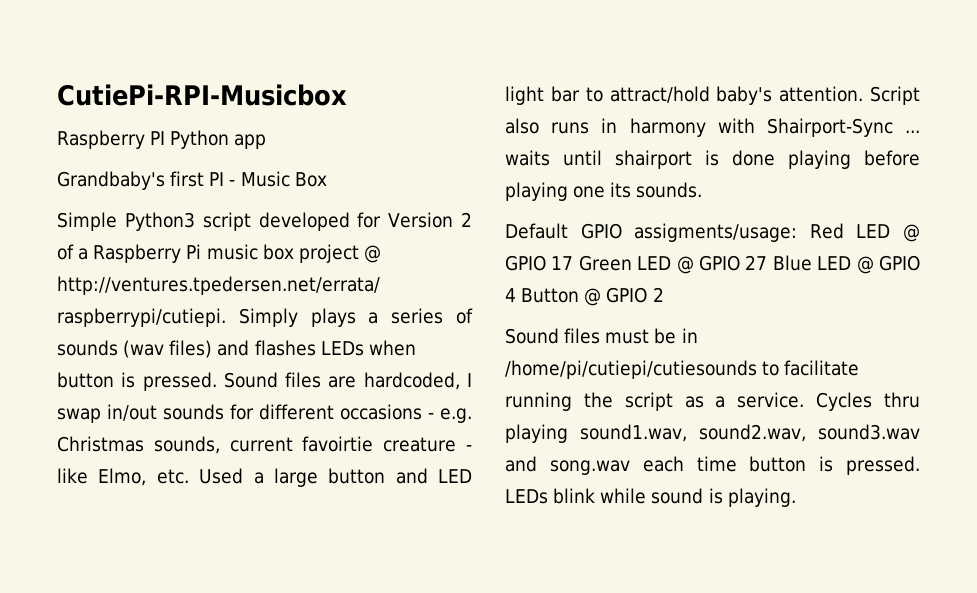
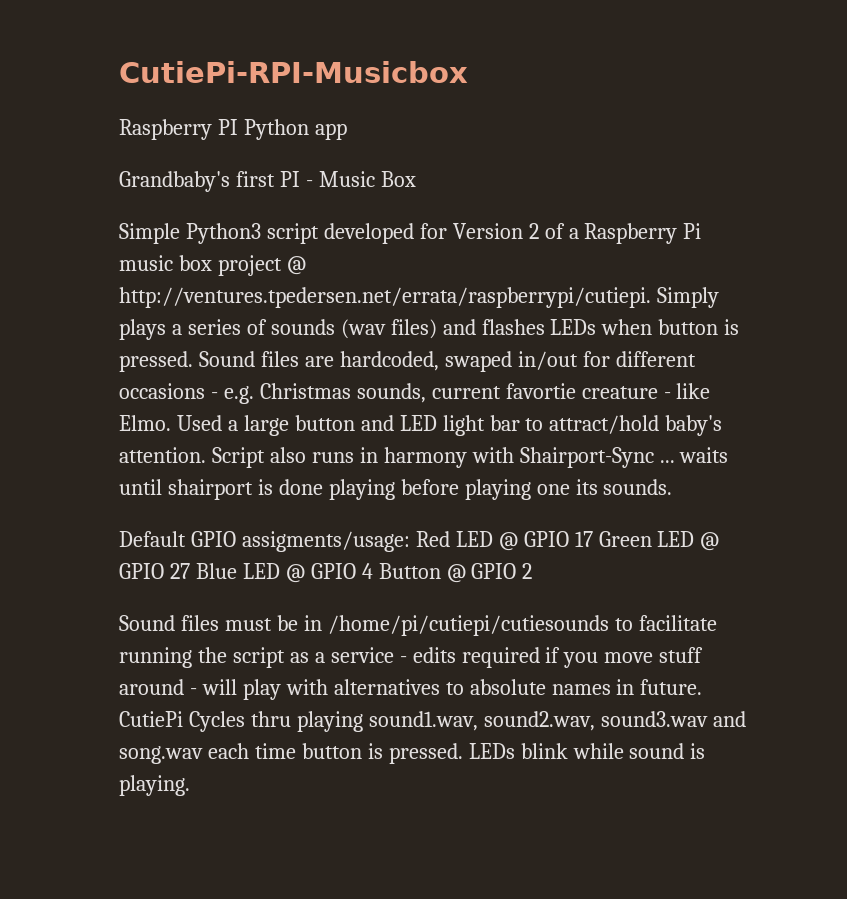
[466,373,472,387] [57,404,224,423] I swap in/out sounds -> [444,351,578,372] swaped in/out
[302,436,374,452] favoirtie -> [505,383,576,399] favortie
[98,468,189,486] Elmo, etc. -> [119,415,171,431] Elmo.
[737,392,805,408] service. -> [330,647,704,668] [119,679,703,700] [119,711,183,727] service - edits required if you move stuff around - will play with alternatives to absolute names in future. CutiePi

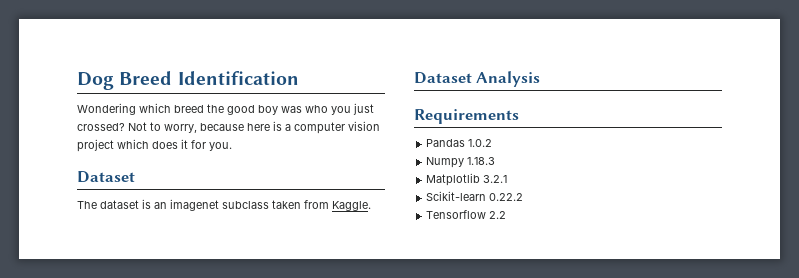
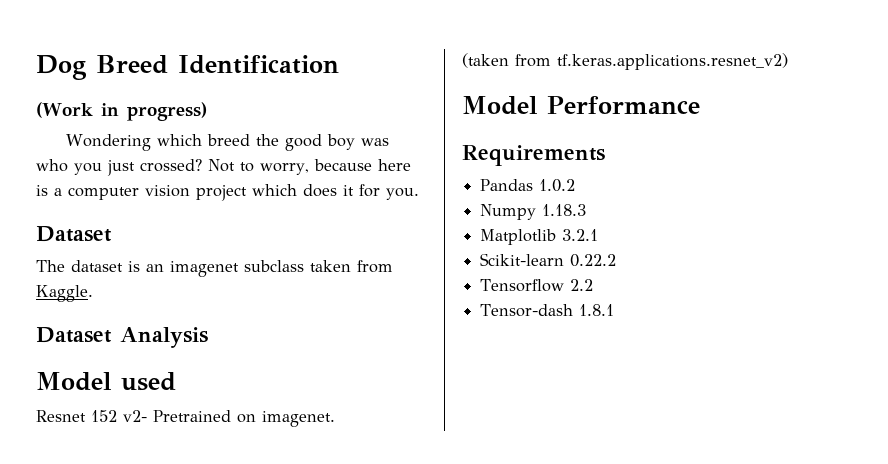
(299, 78) none -> [36,102,207,121] // (Work in progress)
(541, 79) none -> [36,372,176,391] [36,410,335,427] [462,53,788,70] [462,96,700,115] // Model used // Resnet 152 v2- Pretrained on imagenet. // (taken from tf.keras.applications.resnet_v2) // Model Performance
(507, 215) none -> [480,304,615,317] // Tensor-dash 1.8.1

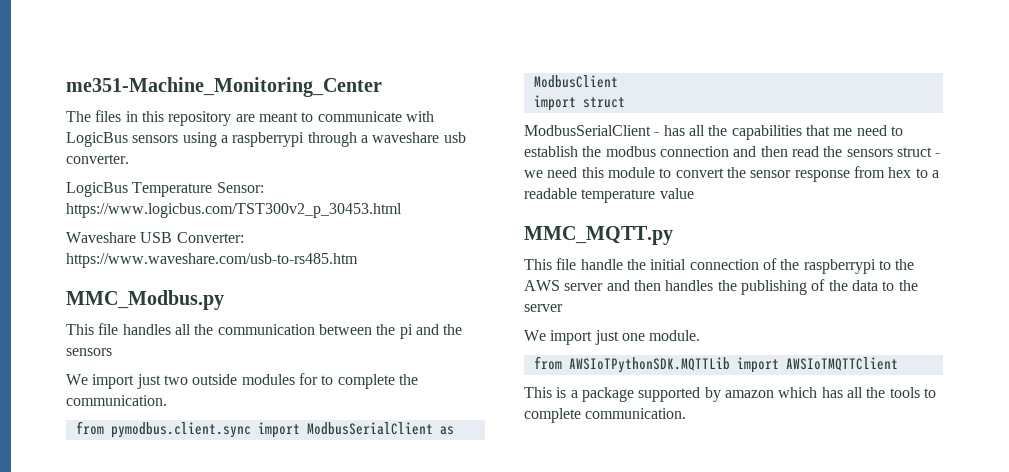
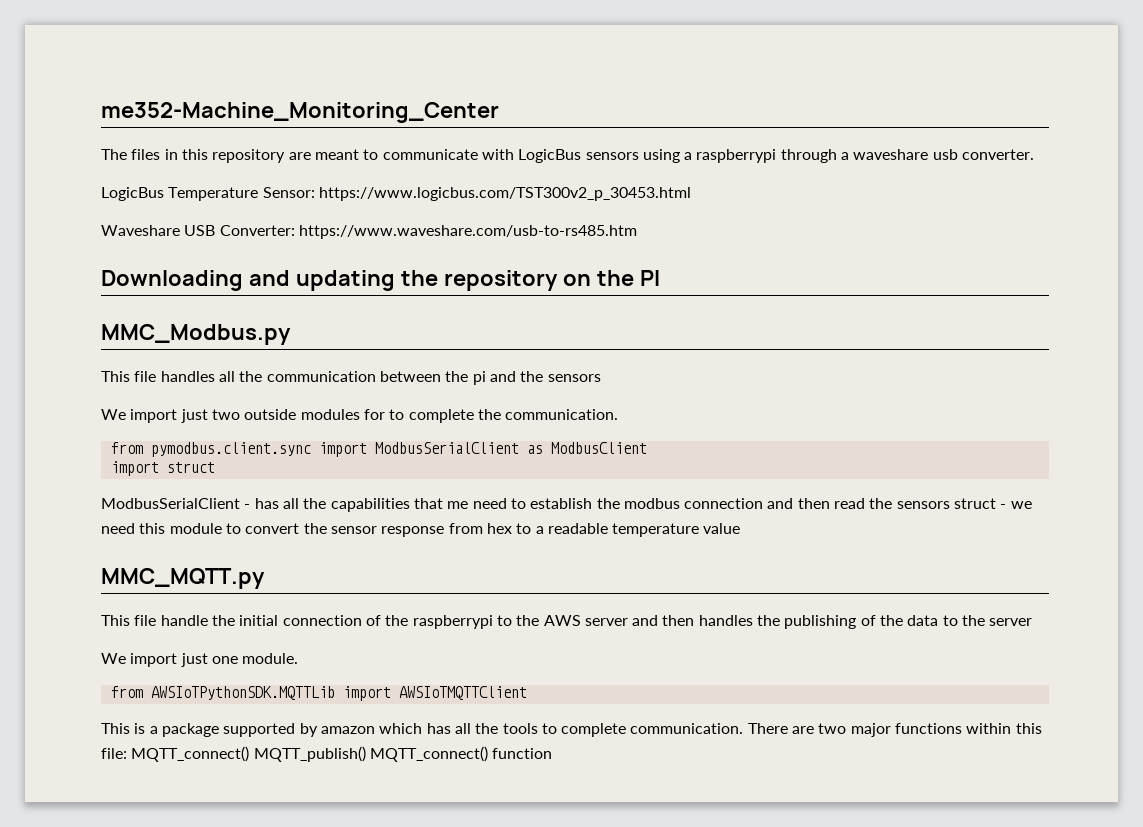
[66,77,382,97] me351-Machine_Monitoring_Center -> [101,102,499,123] me352-Machine_Monitoring_Center
(358, 260) none -> [101,270,660,291] // Downloading and updating the repository on the PI
(687, 413) none -> [747,723,1042,737] [101,746,553,762] There are two major functions within this file: MQTT_connect() MQTT_publish() MQTT_connect() function

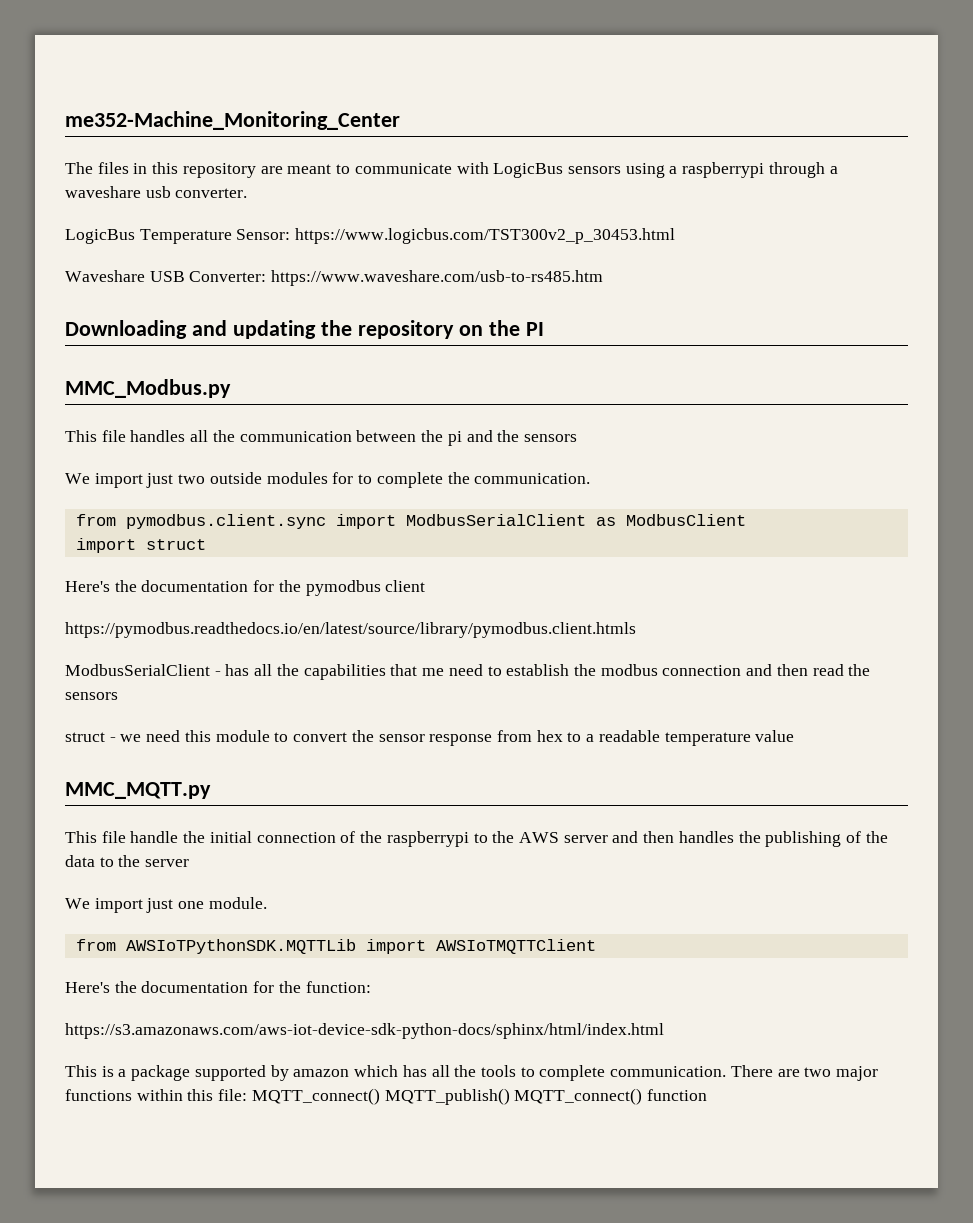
(215, 467) none -> [65,580,426,596] [65,622,636,638] // Here's the documentation for the pymodbus client // https://pymodbus.readthedocs.io/en/latest/source/library/pymodbus.client.htmls
(950, 505) none -> (118, 696) //
(527, 693) none -> [65,981,371,993] [65,1023,664,1039] // Here's the documentation for the function: // https://s3.amazonaws.com/aws-iot-device-sdk-python-docs/sphinx/html/index.html

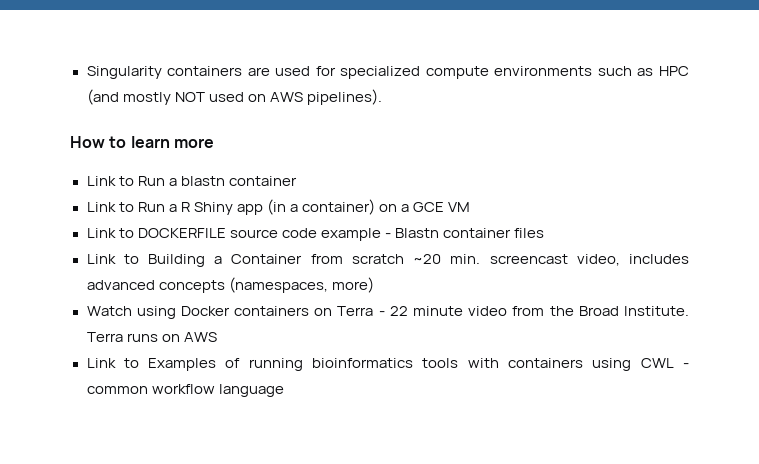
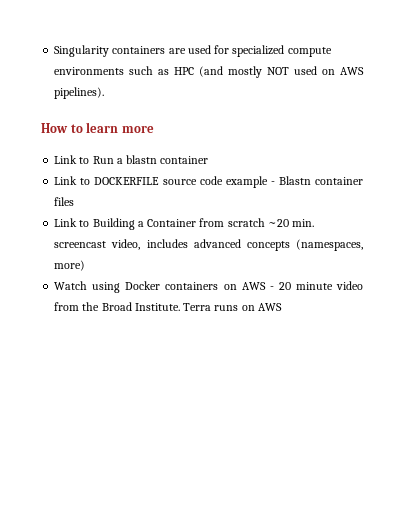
[86,199,471,215] // Link to Run a R Shiny app (in a container) on a GCE VM -> (209, 160) none
[337,306,408,316] Terra - 22 -> [241,282,291,290] AWS - 20
[86,358,690,371] [86,384,284,397] // Link to Examples of running bioinformatics tools with containers using CWL - common workflow language -> (282, 307) none

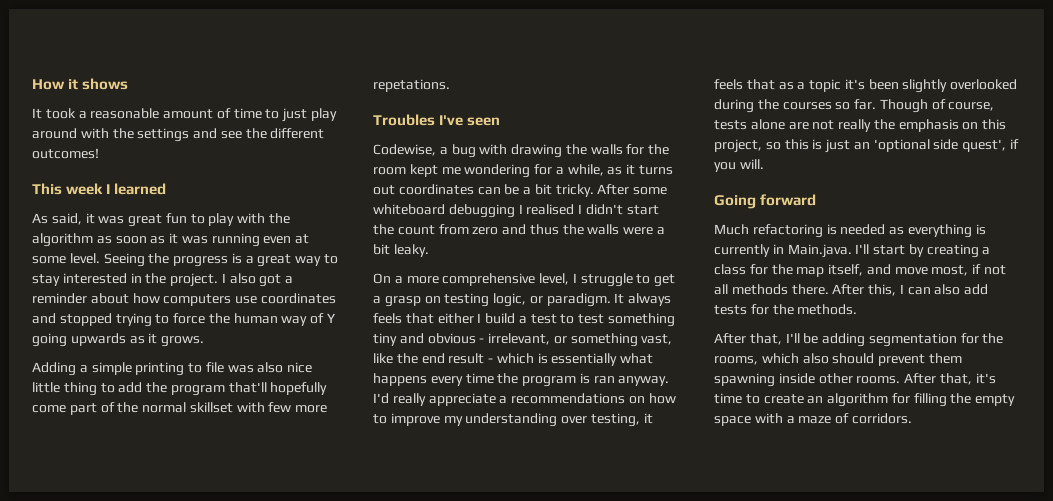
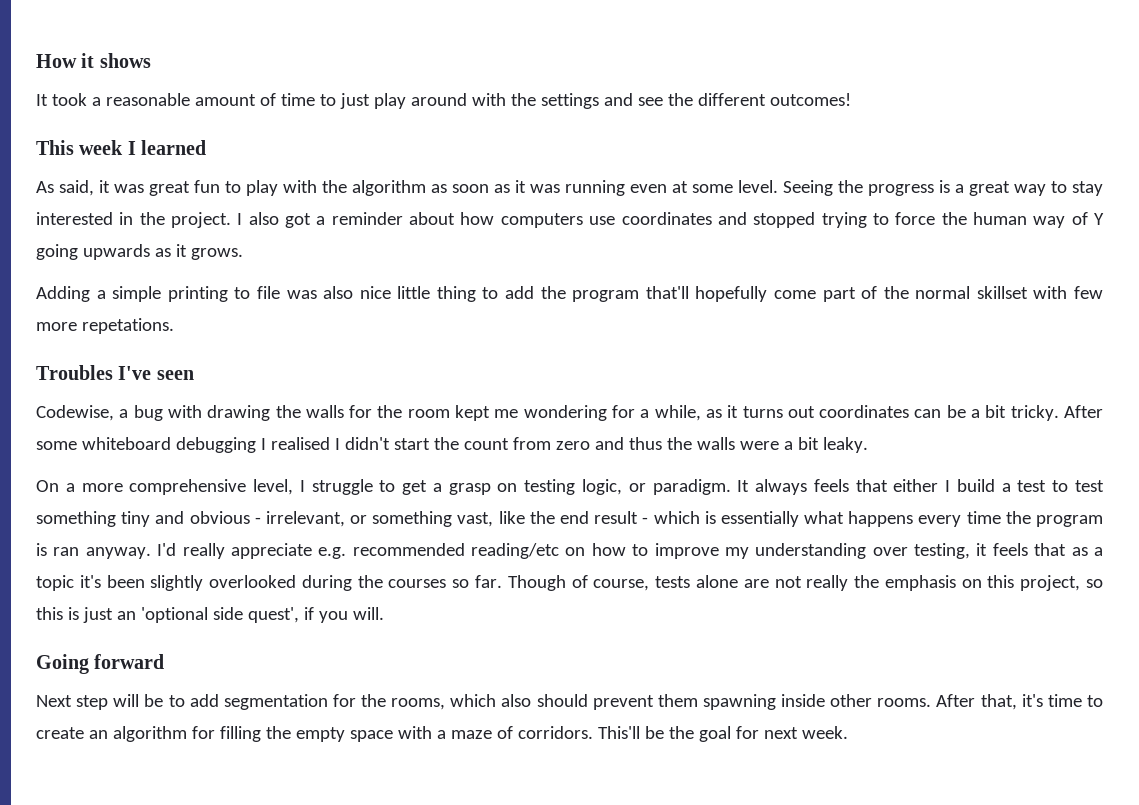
[499,393,626,404] a recommendations -> [318,543,560,559] e.g. recommended reading/etc
[714,224,986,238] [714,244,991,258] [714,264,1007,277] [714,284,989,296] [714,304,858,315] [714,333,866,347] Much refactoring is needed as everything is currently in Main.java. I'll start by creating a class for the map itself, and move most, if not all methods there. After this, I can also add tests for the methods. // After that, I'll be adding -> [36,694,219,710] Next step will be to add
(912, 418) none -> [597,726,848,742] This'll be the goal for next week.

WORK ORDER: All records above must be output exactly as they stand, excluding pictures.

ANSWER SPACE:
[466,373,472,387] [57,404,224,423] I swap in/out sounds -> [444,351,578,372] swaped in/out
[302,436,374,452] favoirtie -> [505,383,576,399] favortie
[98,468,189,486] Elmo, etc. -> [119,415,171,431] Elmo.
[737,392,805,408] service. -> [330,647,704,668] [119,679,703,700] [119,711,183,727] service - edits required if you move stuff around - will play with alternatives to absolute names in future. CutiePi

(299, 78) none -> [36,102,207,121] // (Work in progress)
(541, 79) none -> [36,372,176,391] [36,410,335,427] [462,53,788,70] [462,96,700,115] // Model used // Resnet 152 v2- Pretrained on imagenet. // (taken from tf.keras.applications.resnet_v2) // Model Performance
(507, 215) none -> [480,304,615,317] // Tensor-dash 1.8.1

[66,77,382,97] me351-Machine_Monitoring_Center -> [101,102,499,123] me352-Machine_Monitoring_Center
(358, 260) none -> [101,270,660,291] // Downloading and updating the repository on the PI
(687, 413) none -> [747,723,1042,737] [101,746,553,762] There are two major functions within this file: MQTT_connect() MQTT_publish() MQTT_connect() function

(215, 467) none -> [65,580,426,596] [65,622,636,638] // Here's the documentation for the pymodbus client // https://pymodbus.readthedocs.io/en/latest/source/library/pymodbus.client.htmls
(950, 505) none -> (118, 696) //
(527, 693) none -> [65,981,371,993] [65,1023,664,1039] // Here's the documentation for the function: // https://s3.amazonaws.com/aws-iot-device-sdk-python-docs/sphinx/html/index.html

[86,199,471,215] // Link to Run a R Shiny app (in a container) on a GCE VM -> (209, 160) none
[337,306,408,316] Terra - 22 -> [241,282,291,290] AWS - 20
[86,358,690,371] [86,384,284,397] // Link to Examples of running bioinformatics tools with containers using CWL - common workflow language -> (282, 307) none

[499,393,626,404] a recommendations -> [318,543,560,559] e.g. recommended reading/etc
[714,224,986,238] [714,244,991,258] [714,264,1007,277] [714,284,989,296] [714,304,858,315] [714,333,866,347] Much refactoring is needed as everything is currently in Main.java. I'll start by creating a class for the map itself, and move most, if not all methods there. After this, I can also add tests for the methods. // After that, I'll be adding -> [36,694,219,710] Next step will be to add
(912, 418) none -> [597,726,848,742] This'll be the goal for next week.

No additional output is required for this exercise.